- _INPUT DATA_

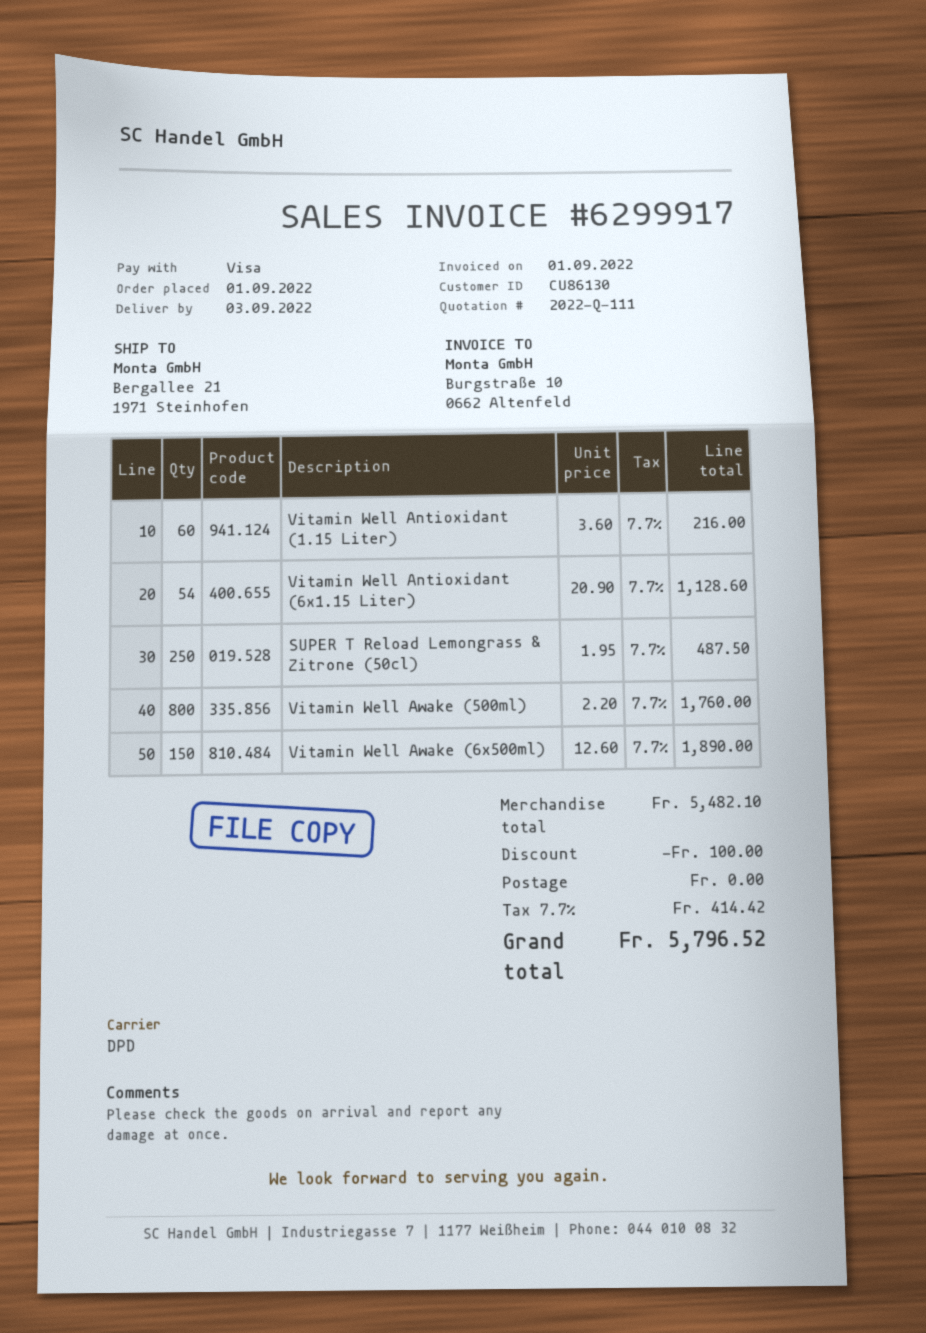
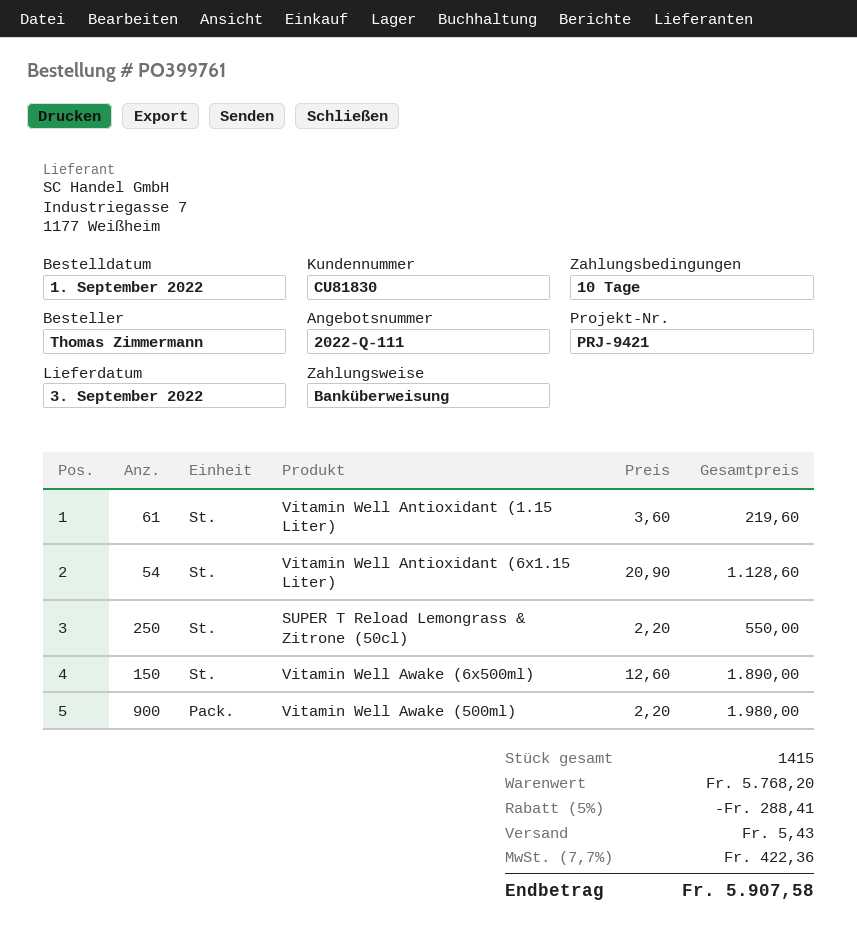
customer number: CU86130 -> CU81830
payment method: Visa -> bank transfer
Vitamin Well Antioxidant (1.15 Liter): 60 x 3.60 = 216.00 -> 61 x 3.60 = 219.60
SUPER T Reload Lemongrass & Zitrone (50cl): 250 x 1.95 = 487.50 -> 250 x 2.20 = 550.00
Vitamin Well Awake (500ml): 800 x 2.20 = 1760.00 -> 900 x 2.20 = 1980.00
subtotal: 5482.10 -> 5768.20
discount: 100.00 -> 288.41
shipping: 0.00 -> 5.43
tax: 7.7% = 414.42 -> 7.7% = 422.36
total: 5796.52 -> 5907.58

- _ABOUT THIS TASK_
The lines to copy are those above that contain the string "Vitamin".

- _RESPONSE_
Vitamin Well Antioxidant (1.15 Liter): 60 x 3.60 = 216.00 -> 61 x 3.60 = 219.60
Vitamin Well Awake (500ml): 800 x 2.20 = 1760.00 -> 900 x 2.20 = 1980.00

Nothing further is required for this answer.